### What the task asks:
Pull every line from the records that has the word "none" in it.

### Dataset extract:
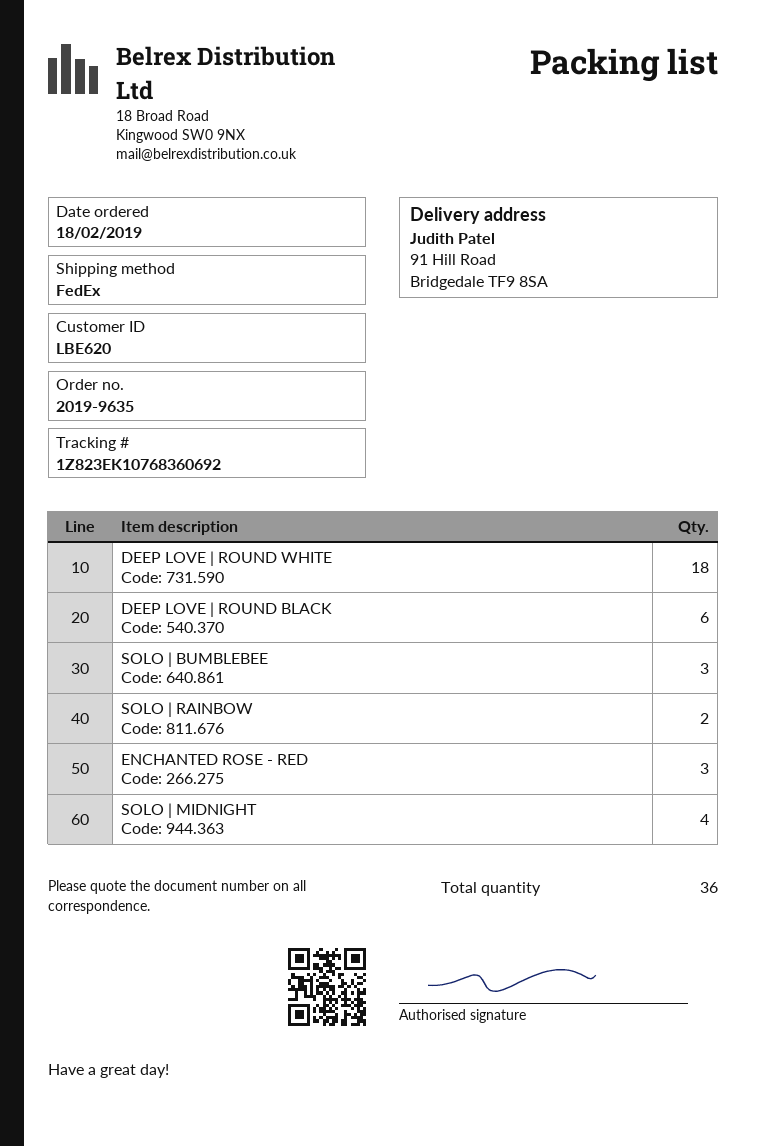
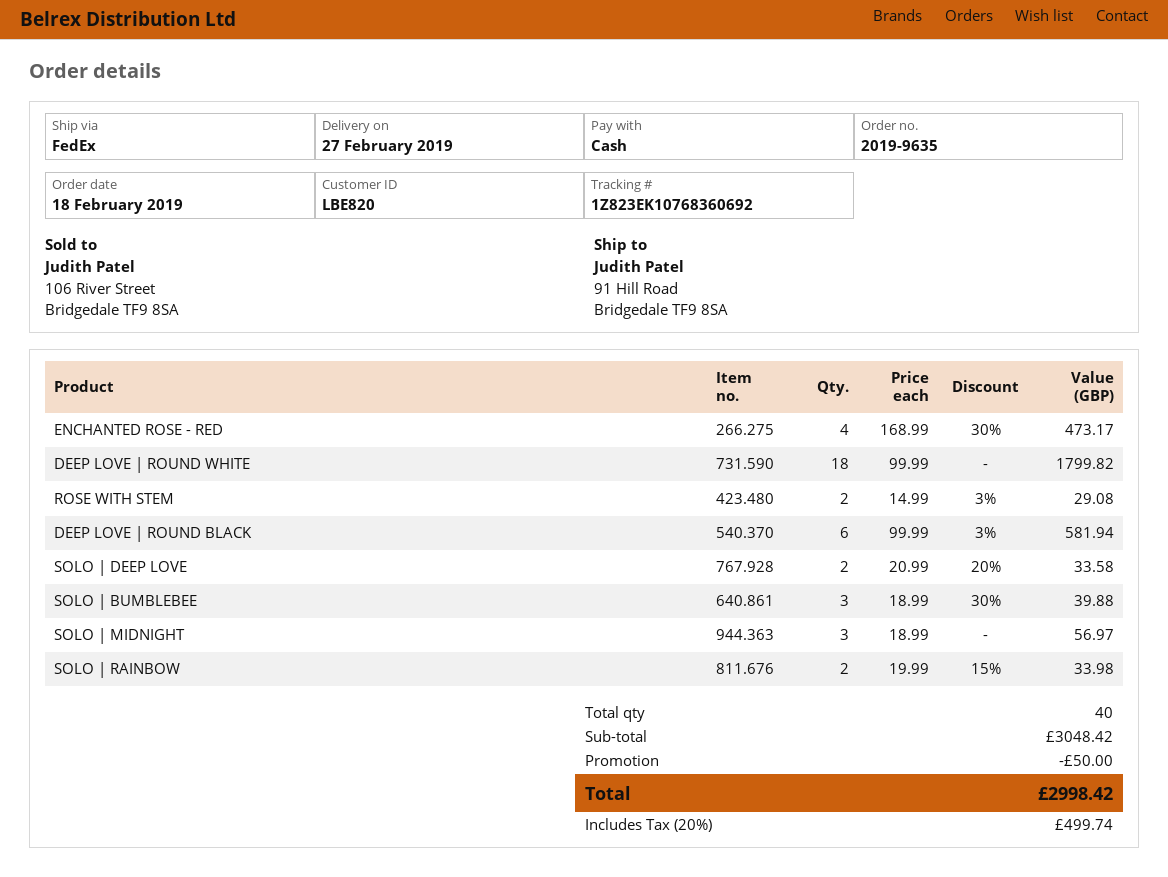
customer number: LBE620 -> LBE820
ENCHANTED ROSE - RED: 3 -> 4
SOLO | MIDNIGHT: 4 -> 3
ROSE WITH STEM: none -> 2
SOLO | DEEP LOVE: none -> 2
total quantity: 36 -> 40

### Response box:
ROSE WITH STEM: none -> 2
SOLO | DEEP LOVE: none -> 2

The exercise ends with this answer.